╔══

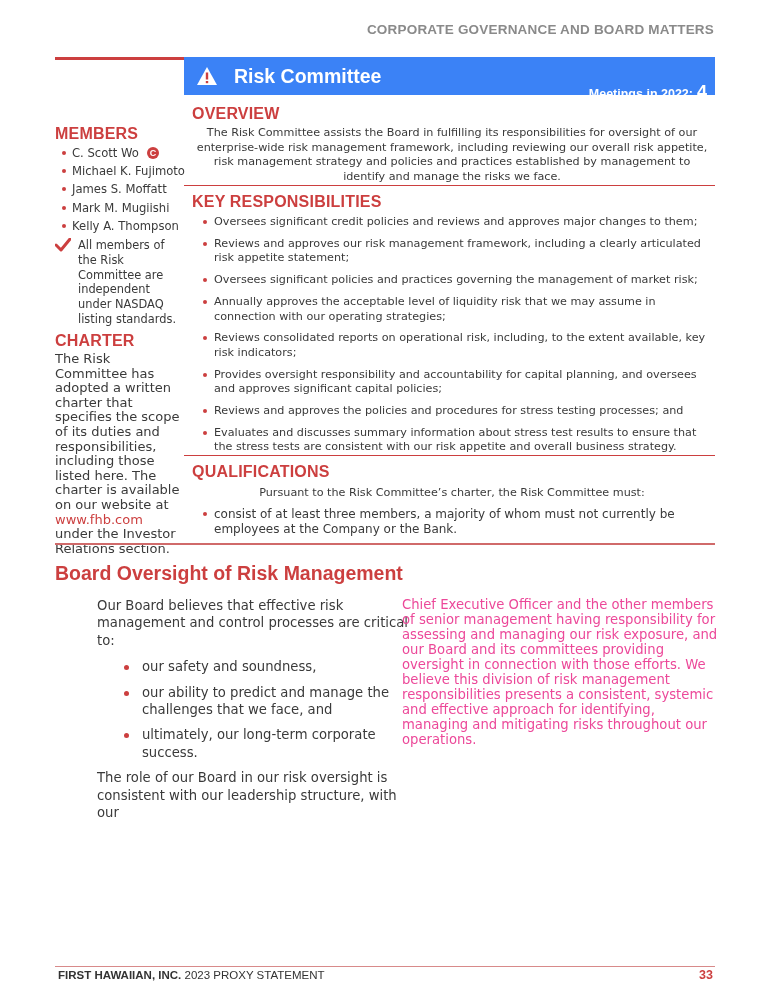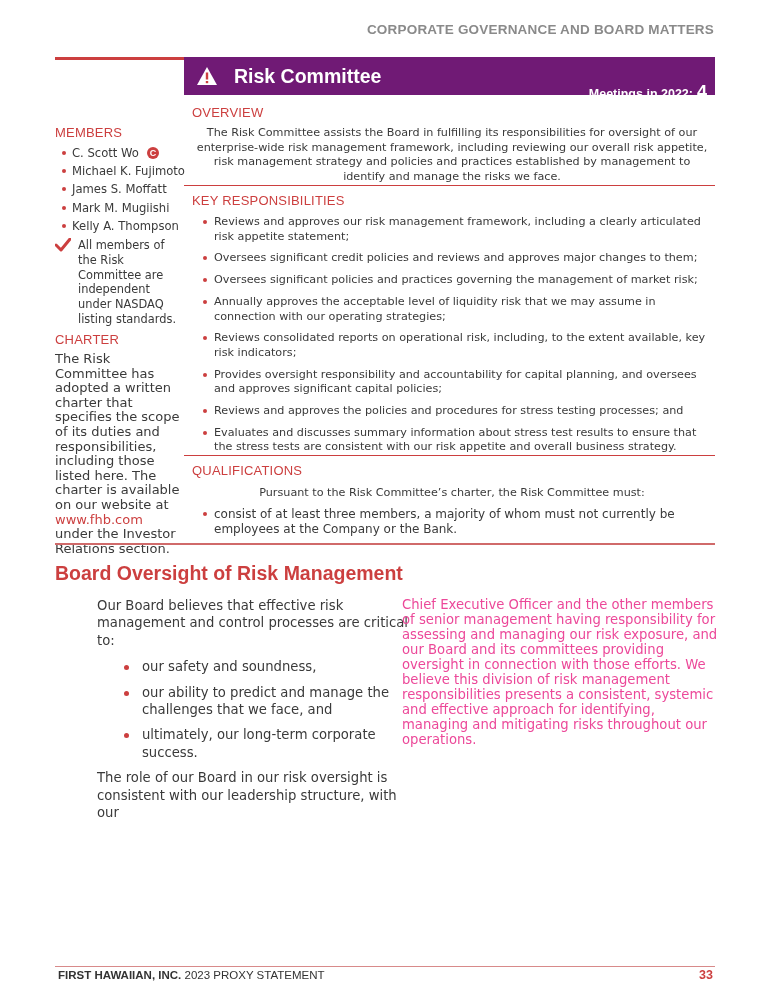--- a/index.html
+++ b/index.html
@@ -11,28 +11,28 @@
       font-family: "Liberation Sans", sans-serif; font-weight: bold;
       font-size: 13.5px; color: #8a8a8a; letter-spacing: 0.2px;
     }
 
     
     .left-top-rule { position: absolute; left: 55px; top: 57px; width: 129px; height: 3px; background: #cc3f3f; }
 
     
     .banner {
       position: absolute; left: 184px; top: 57px; width: 531px; height: 38px;
-      background: #701a75; color: #fff; display: flex; align-items: center;
+      background: #3b82f6; color: #fff; display: flex; align-items: center;
     }
     .banner .warn-icon { width: 22px; height: 20px; margin-left: 12px; }
     .banner .title { font-family: "Liberation Sans", sans-serif; font-weight: bold; font-size: 19.5px; margin-left: 16px; }
     .banner .meetings { margin-left: auto; margin-right: 8px; font-family: "Liberation Sans", sans-serif; font-weight: bold; font-size: 12.5px; display: flex; align-items: baseline; margin-top: 32px; }
     .banner .meetings .count { font-size: 18px; margin-left: 4px; }
 
-    .sec-head { font-family: "Liberation Sans", sans-serif; font-weight: normal; font-size: 13px; color: #cc3f3f; letter-spacing: 0.2px; }
+    .sec-head { font-family: "Liberation Sans", sans-serif; font-weight: bold; font-size: 16px; color: #cc3f3f; letter-spacing: 0.2px; }
     .body-sm { font-size: 11.2px; line-height: 14.6px; color: #3a3a3a; text-align: center; }
     .members-head { position: absolute; left: 55px; top: 125px; }
     .members-list { position: absolute; left: 62px; top: 144px; list-style: none; }
     .members-list li { font-size: 11.6px; line-height: 18.2px; position: relative; padding-left: 10px; color: #3a3a3a; display: flex; align-items: center; white-space: nowrap; }
     .members-list li .bullet { position: absolute; left: 0; top: 7px; width: 4px; height: 4px; border-radius: 50%; background: #cc3f3f; }
     .chair-badge { display: inline-flex; width: 12px; height: 12px; border-radius: 50%; background: #cc3f3f; color: #fff; font-size: 9px; font-weight: bold; align-items: center; justify-content: center; margin-left: 8px; font-family: "Liberation Sans", sans-serif; }
 
     .indep { position: absolute; left: 55px; top: 238px; width: 125px; }
     .indep .check-icon { position: absolute; left: 0; top: 0; width: 16px; height: 14px; }
     .indep .text { position: absolute; left: 23px; top: 0; width: 100px; font-size: 11.4px; line-height: 14.8px; }
@@ -127,22 +127,22 @@
 
 <div class="charter-head sec-head">CHARTER</div>
 <div class="charter-text"><span>The Risk Committee has adopted a written charter that specifies the scope of its duties and responsibilities, including those listed here. The charter is available on our website at </span><span class="link">www.fhb.com</span><span> under the Investor Relations section.</span></div>
 
 <div class="right overview-head sec-head">OVERVIEW</div>
 <div class="right overview-text body-sm">The Risk Committee assists the Board in fulfilling its responsibilities for oversight of our enterprise-wide risk management framework, including reviewing our overall risk appetite, risk management strategy and policies and practices established by management to identify and manage the risks we face.</div>
 <div class="divider" style="top:185px;"></div>
 
 <div class="right keyresp-head sec-head">KEY RESPONSIBILITIES</div>
 <ul class="resp-list">
+  <li><span class="bullet"></span><span>Oversees significant credit policies and reviews and approves major changes to them;</span></li>
   <li><span class="bullet"></span><span>Reviews and approves our risk management framework, including a clearly articulated risk appetite statement;</span></li>
-  <li><span class="bullet"></span><span>Oversees significant credit policies and reviews and approves major changes to them;</span></li>
   <li><span class="bullet"></span><span>Oversees significant policies and practices governing the management of market risk;</span></li>
   <li><span class="bullet"></span><span>Annually approves the acceptable level of liquidity risk that we may assume in connection with our operating strategies;</span></li>
   <li><span class="bullet"></span><span>Reviews consolidated reports on operational risk, including, to the extent available, key risk indicators;</span></li>
   <li><span class="bullet"></span><span>Provides oversight responsibility and accountability for capital planning, and oversees and approves significant capital policies;</span></li>
   <li><span class="bullet"></span><span>Reviews and approves the policies and procedures for stress testing processes; and</span></li>
   <li><span class="bullet"></span><span>Evaluates and discusses summary information about stress test results to ensure that the stress tests are consistent with our risk appetite and overall business strategy.</span></li>
 </ul>
 <div class="divider" style="top:455px;"></div>
 
 <div class="right qual-head sec-head">QUALIFICATIONS</div>

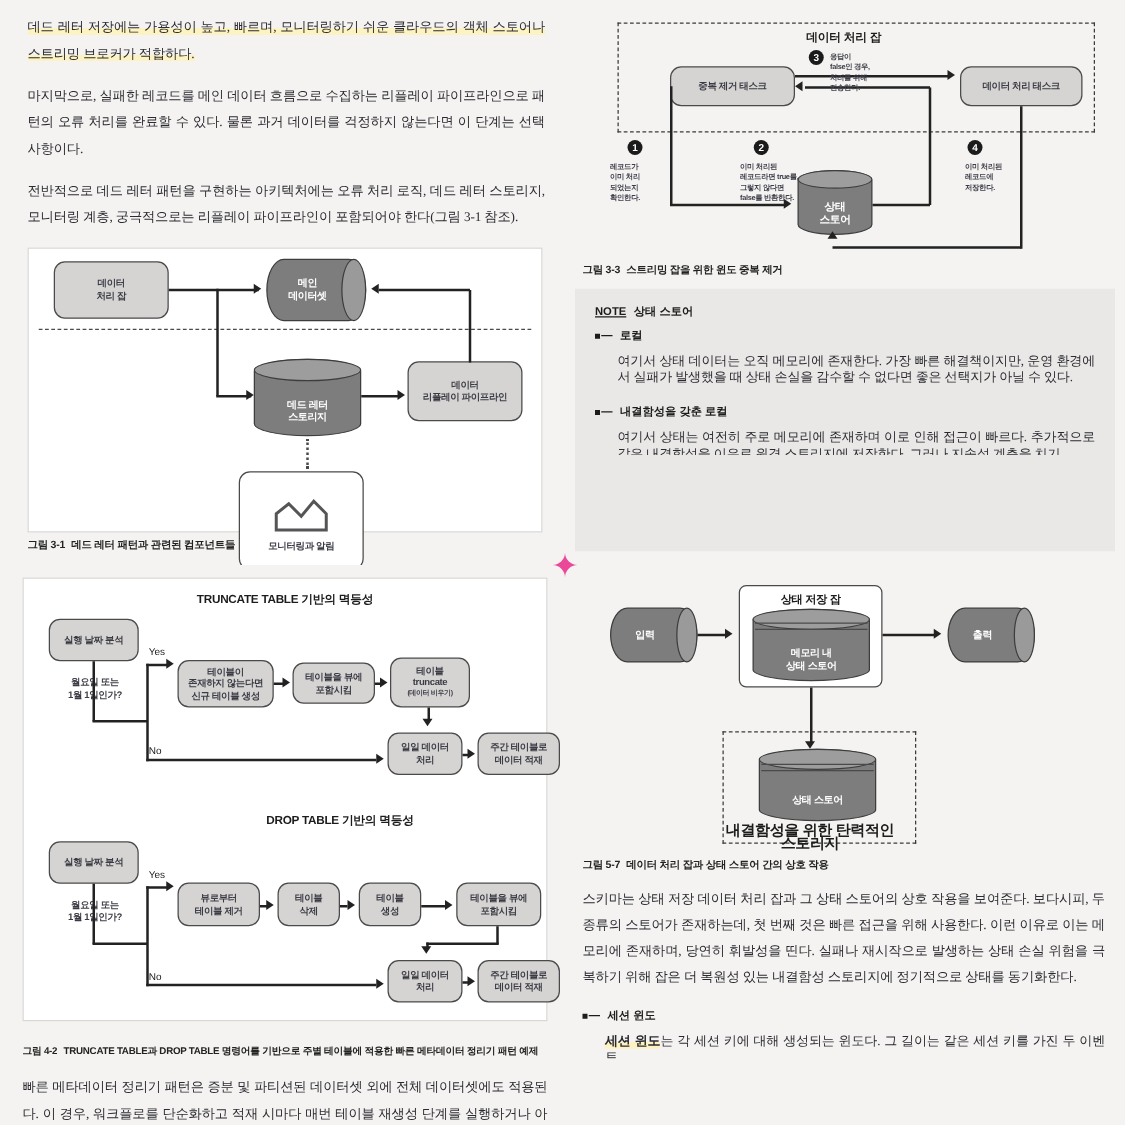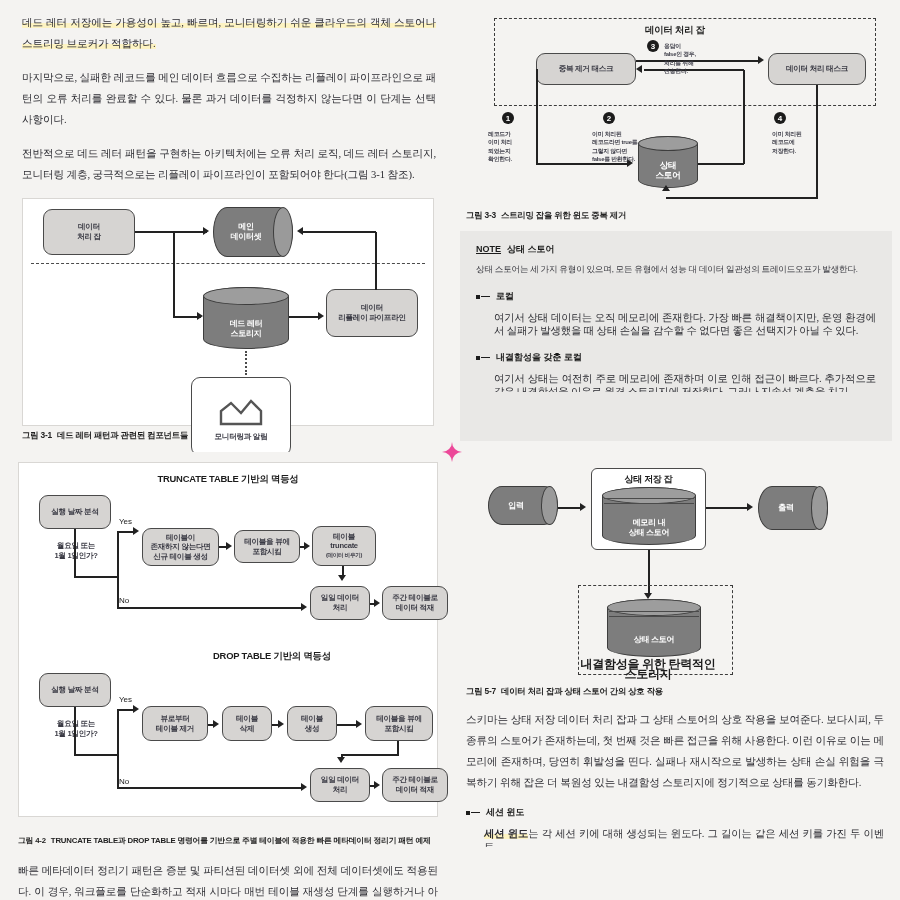--- a/index.html
+++ b/index.html
@@ -294,21 +294,20 @@
     </div>
 
     <div class="caption" style="margin-top:4px;">
       <span class="num">그림 3-3</span><span>스트리밍 잡을 위한 윈도 중복 제거</span>
     </div>
 
     <div class="notebox" style="margin:4px -8px 0 -6px;min-height:210px;">
       <div class="note-h">
         <span class="kw">NOTE</span><span>상태 스토어</span>
       </div>
-      <p class="note-lead">상태 스토어는 세 가지 유형이 있으며, 모든 유형에서 성능 대 데이터 일관성의 트레이드오프가 발생한다.</p>
 
       <div class="bullet-h">
         <span class="bdot"></span>
           <span class="bdash"></span>
           <span>로컬</span>
       </div>
       <p class="bullet-b">여기서 상태 데이터는 오직 메모리에 존재한다. 가장 빠른 해결책이지만, 운영 환경에서 실패가 발생했을 때 상태 손실을 감수할 수 없다면 좋은 선택지가 아닐 수 있다.</p>
 
       <div class="bullet-h">
         <span class="bdot"></span>
@@ -440,21 +439,21 @@
       <div class="node white" style="left:125px;top:6px;width:115px;height:82px;border-radius:6px;display:block;"></div>
       <div class="diaglabel" style="left:125px;top:12px;width:115px;text-align:center;font-size:9px;color:#1c1c1c;">상태 저장 잡</div>
 
       <div class="cyl cyl-v" style="left:136px;top:25px;width:94px;height:58px;">
         <span class="lbl" style="white-space:pre-line">메모리 내
 상태 스토어</span>
       </div>
       <div class="line lh" style="left:138px;top:36px;width:90px;height:1.2px;background:#4a4a4a;"></div>
       <div class="line lh" style="left:138px;top:41px;width:90px;height:1.2px;background:#4a4a4a;"></div>
 
-      <div class="cyl cyl-h" style="left:22px;top:24px;width:70px;height:39px;">
+      <div class="cyl cyl-h" style="left:22px;top:24px;width:70px;height:44px;">
           <span style="position:relative;z-index:3;padding-right:14px;">입력</span>
         </div>
 
       <div class="cyl cyl-h" style="left:292px;top:24px;width:70px;height:44px;">
           <span style="position:relative;z-index:3;padding-right:14px;">출력</span>
         </div>
 
       <div class="line lh" style="left:92px;top:45px;width:24px;"></div>
       <div class="arrow ar-r" style="left:114px;top:40.5px;"></div>
       <div class="line lh" style="left:240px;top:45px;width:42px;"></div>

╚══

● **Your task**:
Transcribe all of the records exactly, without reproducing their pictures.

● **Result below**:
--- a/index.html
+++ b/index.html
@@ -11,28 +11,28 @@
       font-family: "Liberation Sans", sans-serif; font-weight: bold;
       font-size: 13.5px; color: #8a8a8a; letter-spacing: 0.2px;
     }
 
     
     .left-top-rule { position: absolute; left: 55px; top: 57px; width: 129px; height: 3px; background: #cc3f3f; }
 
     
     .banner {
       position: absolute; left: 184px; top: 57px; width: 531px; height: 38px;
-      background: #701a75; color: #fff; display: flex; align-items: center;
+      background: #3b82f6; color: #fff; display: flex; align-items: center;
     }
     .banner .warn-icon { width: 22px; height: 20px; margin-left: 12px; }
     .banner .title { font-family: "Liberation Sans", sans-serif; font-weight: bold; font-size: 19.5px; margin-left: 16px; }
     .banner .meetings { margin-left: auto; margin-right: 8px; font-family: "Liberation Sans", sans-serif; font-weight: bold; font-size: 12.5px; display: flex; align-items: baseline; margin-top: 32px; }
     .banner .meetings .count { font-size: 18px; margin-left: 4px; }
 
-    .sec-head { font-family: "Liberation Sans", sans-serif; font-weight: normal; font-size: 13px; color: #cc3f3f; letter-spacing: 0.2px; }
+    .sec-head { font-family: "Liberation Sans", sans-serif; font-weight: bold; font-size: 16px; color: #cc3f3f; letter-spacing: 0.2px; }
     .body-sm { font-size: 11.2px; line-height: 14.6px; color: #3a3a3a; text-align: center; }
     .members-head { position: absolute; left: 55px; top: 125px; }
     .members-list { position: absolute; left: 62px; top: 144px; list-style: none; }
     .members-list li { font-size: 11.6px; line-height: 18.2px; position: relative; padding-left: 10px; color: #3a3a3a; display: flex; align-items: center; white-space: nowrap; }
     .members-list li .bullet { position: absolute; left: 0; top: 7px; width: 4px; height: 4px; border-radius: 50%; background: #cc3f3f; }
     .chair-badge { display: inline-flex; width: 12px; height: 12px; border-radius: 50%; background: #cc3f3f; color: #fff; font-size: 9px; font-weight: bold; align-items: center; justify-content: center; margin-left: 8px; font-family: "Liberation Sans", sans-serif; }
 
     .indep { position: absolute; left: 55px; top: 238px; width: 125px; }
     .indep .check-icon { position: absolute; left: 0; top: 0; width: 16px; height: 14px; }
     .indep .text { position: absolute; left: 23px; top: 0; width: 100px; font-size: 11.4px; line-height: 14.8px; }
@@ -127,22 +127,22 @@
 
 <div class="charter-head sec-head">CHARTER</div>
 <div class="charter-text"><span>The Risk Committee has adopted a written charter that specifies the scope of its duties and responsibilities, including those listed here. The charter is available on our website at </span><span class="link">www.fhb.com</span><span> under the Investor Relations section.</span></div>
 
 <div class="right overview-head sec-head">OVERVIEW</div>
 <div class="right overview-text body-sm">The Risk Committee assists the Board in fulfilling its responsibilities for oversight of our enterprise-wide risk management framework, including reviewing our overall risk appetite, risk management strategy and policies and practices established by management to identify and manage the risks we face.</div>
 <div class="divider" style="top:185px;"></div>
 
 <div class="right keyresp-head sec-head">KEY RESPONSIBILITIES</div>
 <ul class="resp-list">
+  <li><span class="bullet"></span><span>Oversees significant credit policies and reviews and approves major changes to them;</span></li>
   <li><span class="bullet"></span><span>Reviews and approves our risk management framework, including a clearly articulated risk appetite statement;</span></li>
-  <li><span class="bullet"></span><span>Oversees significant credit policies and reviews and approves major changes to them;</span></li>
   <li><span class="bullet"></span><span>Oversees significant policies and practices governing the management of market risk;</span></li>
   <li><span class="bullet"></span><span>Annually approves the acceptable level of liquidity risk that we may assume in connection with our operating strategies;</span></li>
   <li><span class="bullet"></span><span>Reviews consolidated reports on operational risk, including, to the extent available, key risk indicators;</span></li>
   <li><span class="bullet"></span><span>Provides oversight responsibility and accountability for capital planning, and oversees and approves significant capital policies;</span></li>
   <li><span class="bullet"></span><span>Reviews and approves the policies and procedures for stress testing processes; and</span></li>
   <li><span class="bullet"></span><span>Evaluates and discusses summary information about stress test results to ensure that the stress tests are consistent with our risk appetite and overall business strategy.</span></li>
 </ul>
 <div class="divider" style="top:455px;"></div>
 
 <div class="right qual-head sec-head">QUALIFICATIONS</div>

--- a/index.html
+++ b/index.html
@@ -294,21 +294,20 @@
     </div>
 
     <div class="caption" style="margin-top:4px;">
       <span class="num">그림 3-3</span><span>스트리밍 잡을 위한 윈도 중복 제거</span>
     </div>
 
     <div class="notebox" style="margin:4px -8px 0 -6px;min-height:210px;">
       <div class="note-h">
         <span class="kw">NOTE</span><span>상태 스토어</span>
       </div>
-      <p class="note-lead">상태 스토어는 세 가지 유형이 있으며, 모든 유형에서 성능 대 데이터 일관성의 트레이드오프가 발생한다.</p>
 
       <div class="bullet-h">
         <span class="bdot"></span>
           <span class="bdash"></span>
           <span>로컬</span>
       </div>
       <p class="bullet-b">여기서 상태 데이터는 오직 메모리에 존재한다. 가장 빠른 해결책이지만, 운영 환경에서 실패가 발생했을 때 상태 손실을 감수할 수 없다면 좋은 선택지가 아닐 수 있다.</p>
 
       <div class="bullet-h">
         <span class="bdot"></span>
@@ -440,21 +439,21 @@
       <div class="node white" style="left:125px;top:6px;width:115px;height:82px;border-radius:6px;display:block;"></div>
       <div class="diaglabel" style="left:125px;top:12px;width:115px;text-align:center;font-size:9px;color:#1c1c1c;">상태 저장 잡</div>
 
       <div class="cyl cyl-v" style="left:136px;top:25px;width:94px;height:58px;">
         <span class="lbl" style="white-space:pre-line">메모리 내
 상태 스토어</span>
       </div>
       <div class="line lh" style="left:138px;top:36px;width:90px;height:1.2px;background:#4a4a4a;"></div>
       <div class="line lh" style="left:138px;top:41px;width:90px;height:1.2px;background:#4a4a4a;"></div>
 
-      <div class="cyl cyl-h" style="left:22px;top:24px;width:70px;height:39px;">
+      <div class="cyl cyl-h" style="left:22px;top:24px;width:70px;height:44px;">
           <span style="position:relative;z-index:3;padding-right:14px;">입력</span>
         </div>
 
       <div class="cyl cyl-h" style="left:292px;top:24px;width:70px;height:44px;">
           <span style="position:relative;z-index:3;padding-right:14px;">출력</span>
         </div>
 
       <div class="line lh" style="left:92px;top:45px;width:24px;"></div>
       <div class="arrow ar-r" style="left:114px;top:40.5px;"></div>
       <div class="line lh" style="left:240px;top:45px;width:42px;"></div>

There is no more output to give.